Forecasting Financial Pressure in Türki̇ye With Key Indicators
Synopsis
In recent years, the negative effects of financial crises and financial pressure on the economic system have become an important area of research. This increased interest is closely related to the fact that financial pressure can lead to economic crises. While these crises prevent investors from making rational decisions, they also make it difficult for policy makers to manage the economy effectively. For these reasons, measuring and analyzing financial pressure with the right components can contribute to the prevention of financial crises. Various factors such as exchange rate, capital market, inflation, country risk, stock market, external debt are of vital importance for a country's economy and correct decisions need to be made regarding these factors. The aim of this study is to create a financial pressure index with certain components to measure financial pressure in Turkey. Components such as inflation, external debt, capital market, country risk and money market were used when creating the Financial Pressure index. The principal component method was used to calculate the financial pressure index. The findings of the study show that periods of economic recession in Turkey are closely related to periods of increased financial pressure. For example, due to the impact of the global financial crisis in 2009, the level of financial pressure increased.
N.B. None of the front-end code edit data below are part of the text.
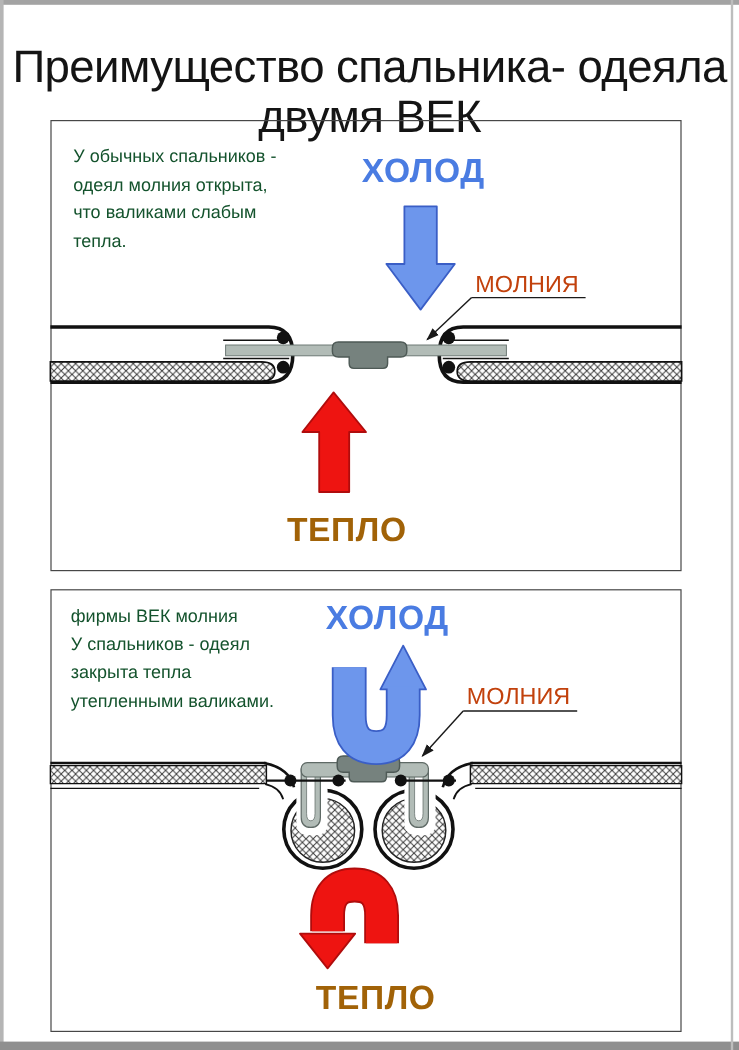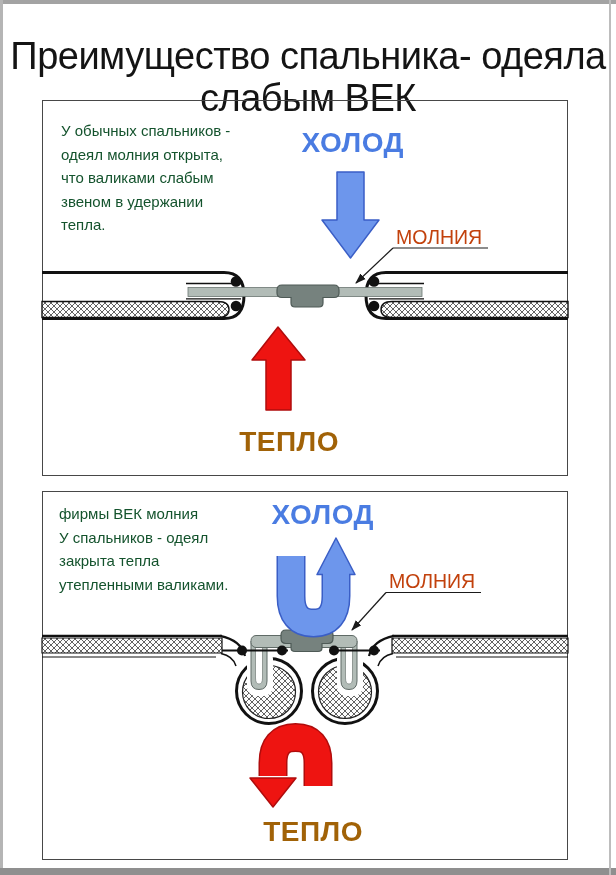"слабым ВЕК" span { text: слабым -> двумя }
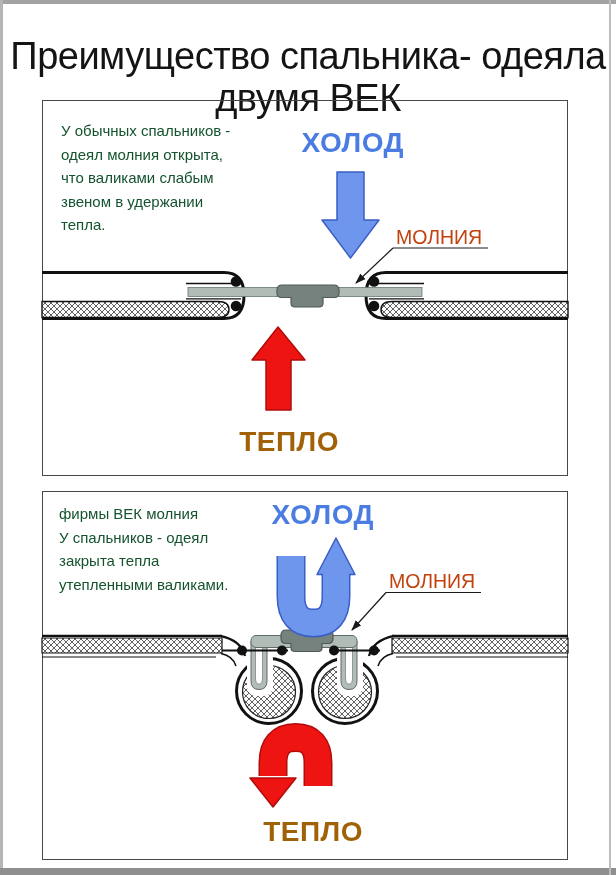"звеном в удержании" div { html: <div>звеном в удержании</div> -> none }
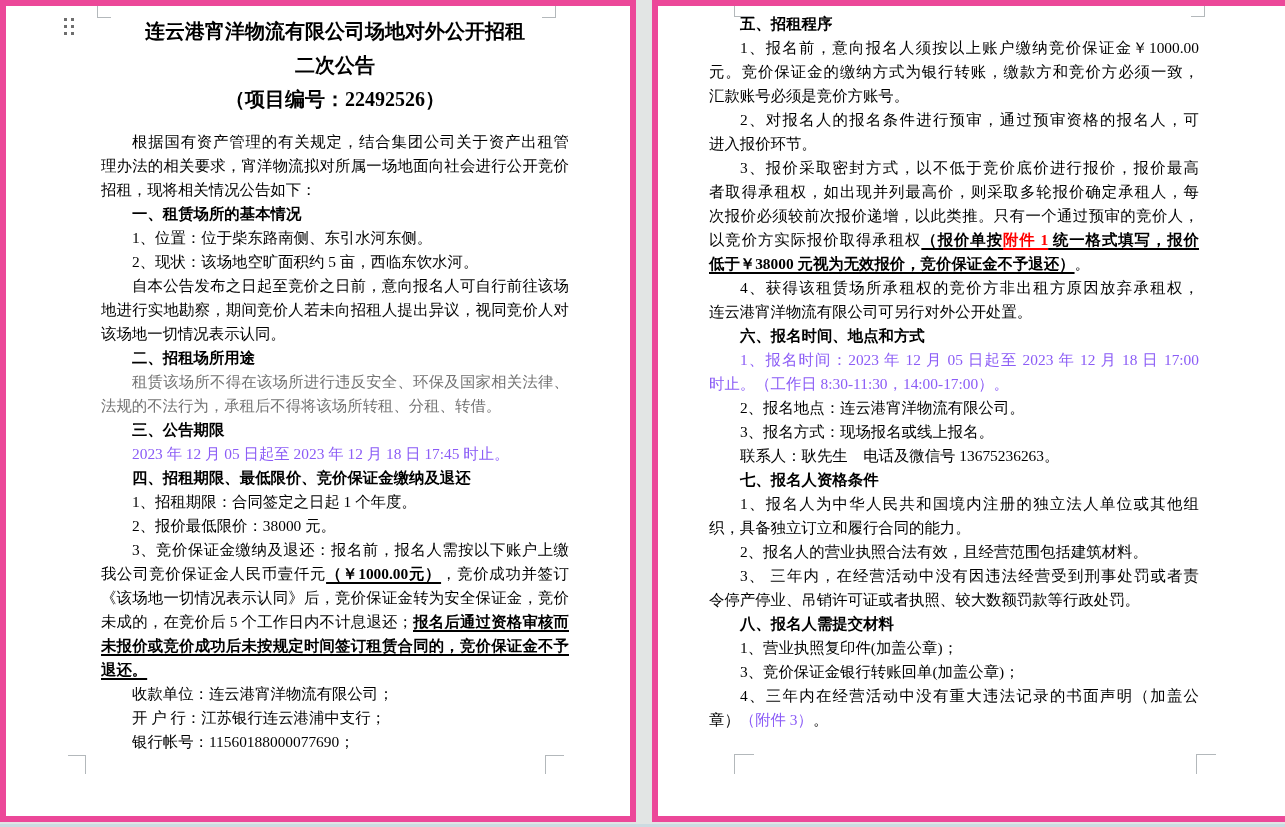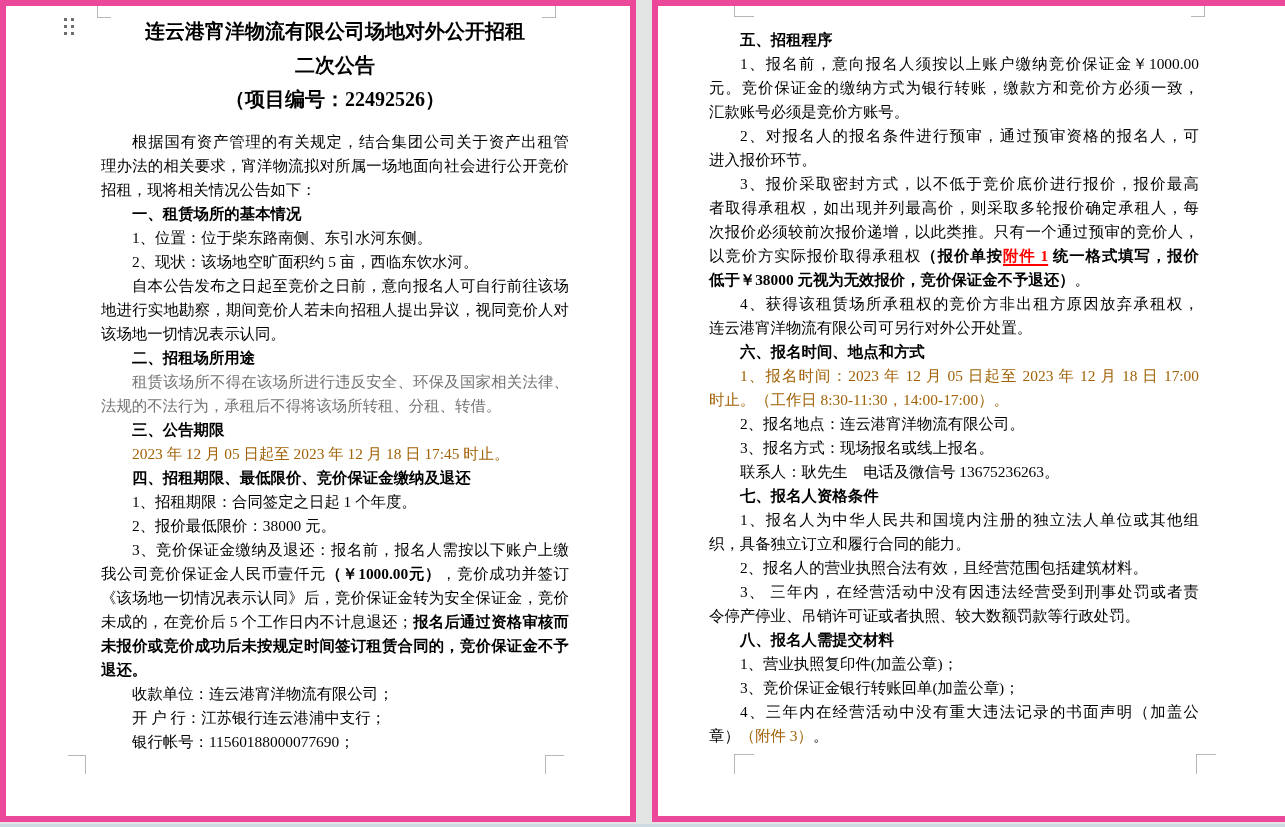"五、招租程序" .p2c { margin-top: 16px -> none }
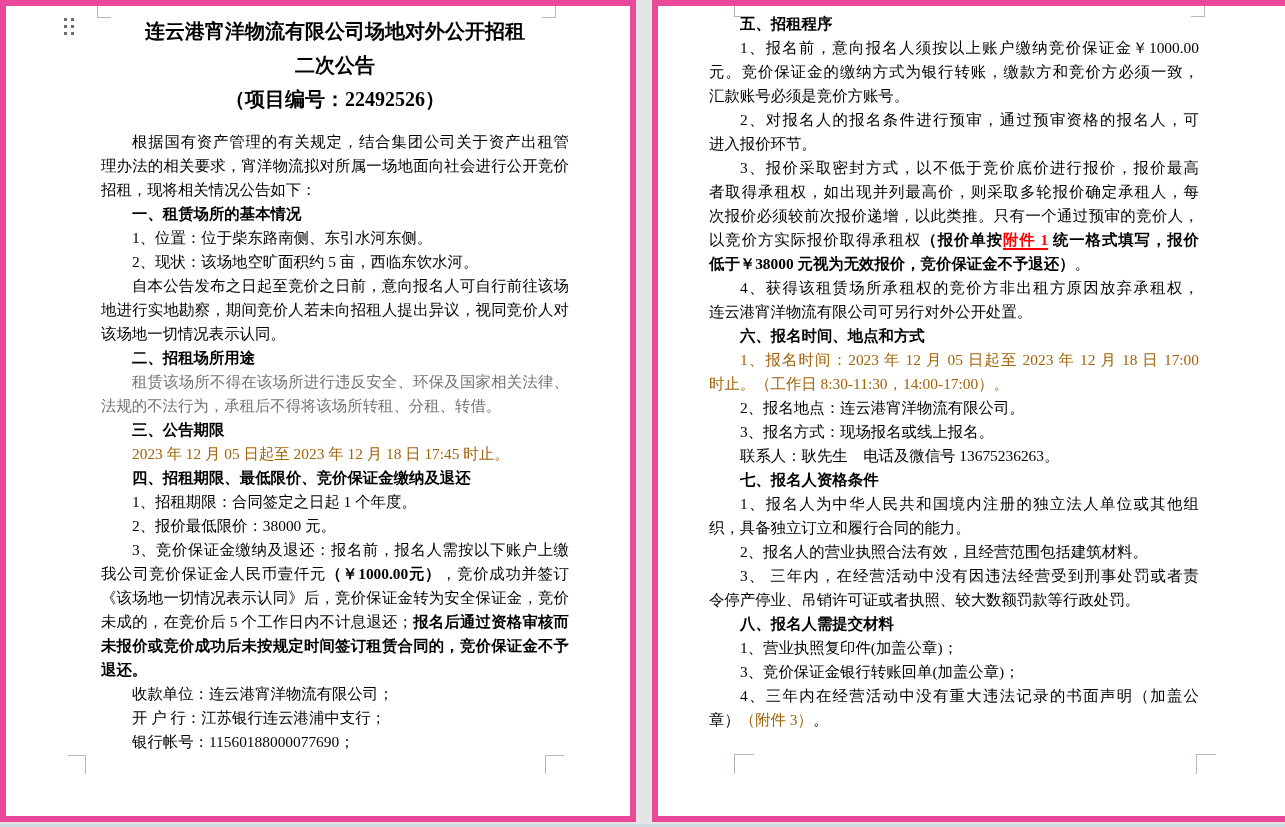"（报价单按" .sbu { text-decoration: none -> underline }
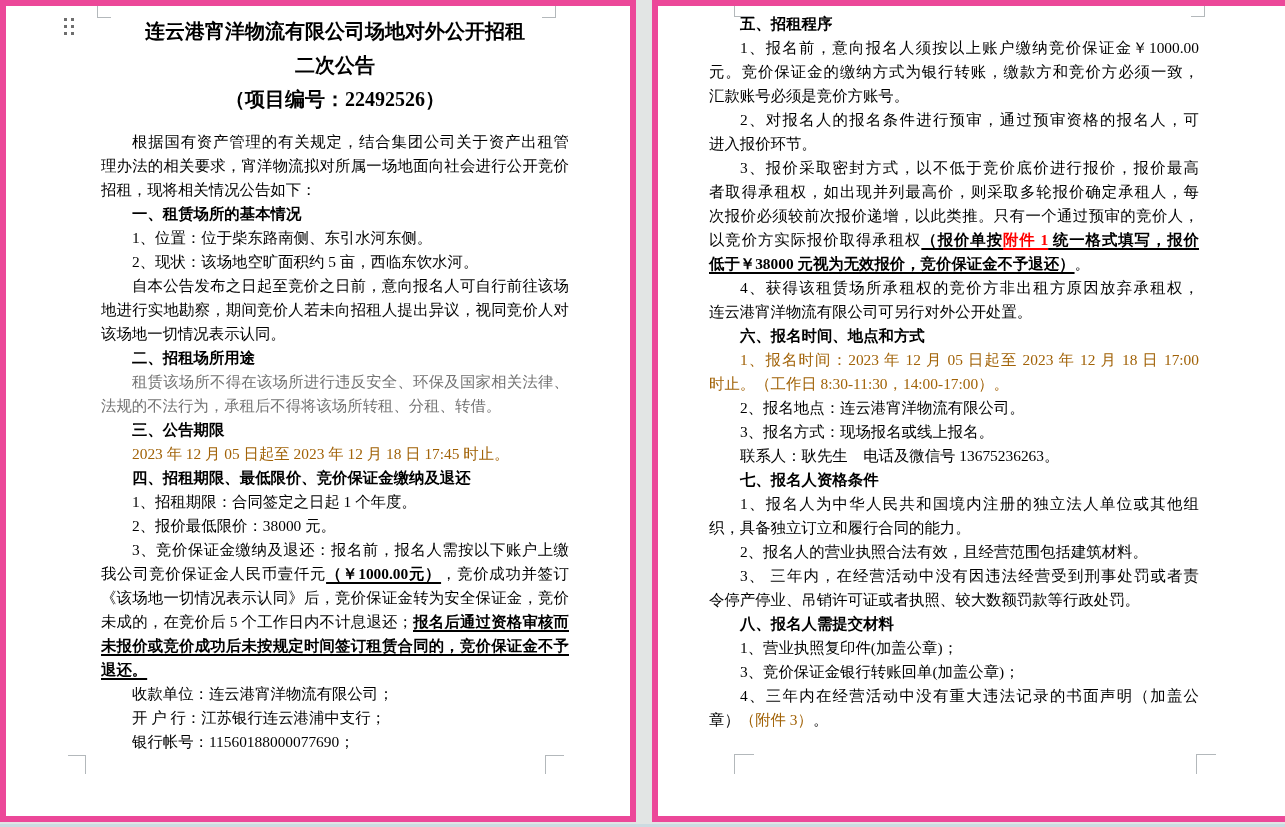"1、报名时间：2023 年 12 月 05" .sr { color: #a16207 -> #8b5cf6 }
The level of financial pressure decreased in 2010, but increased again due to the 2013 Gezi Park protests. Between 2014 and 2018, the financial pressure index fell below zero, but rose again in 2018 due to speculative attacks on exchange rates. During periods when the financial pressure index generally showed a downward trend, it reached a historical record level in 2020 with the global COVID-19 epidemic. Finally, the causality relationship between the industrial production index and the financial pressure index was examined in the study. The analysis results show that there is a mutual causality relationship between the two variables, but indicate that the causality is stronger from the industrial production index to the financial pressure index.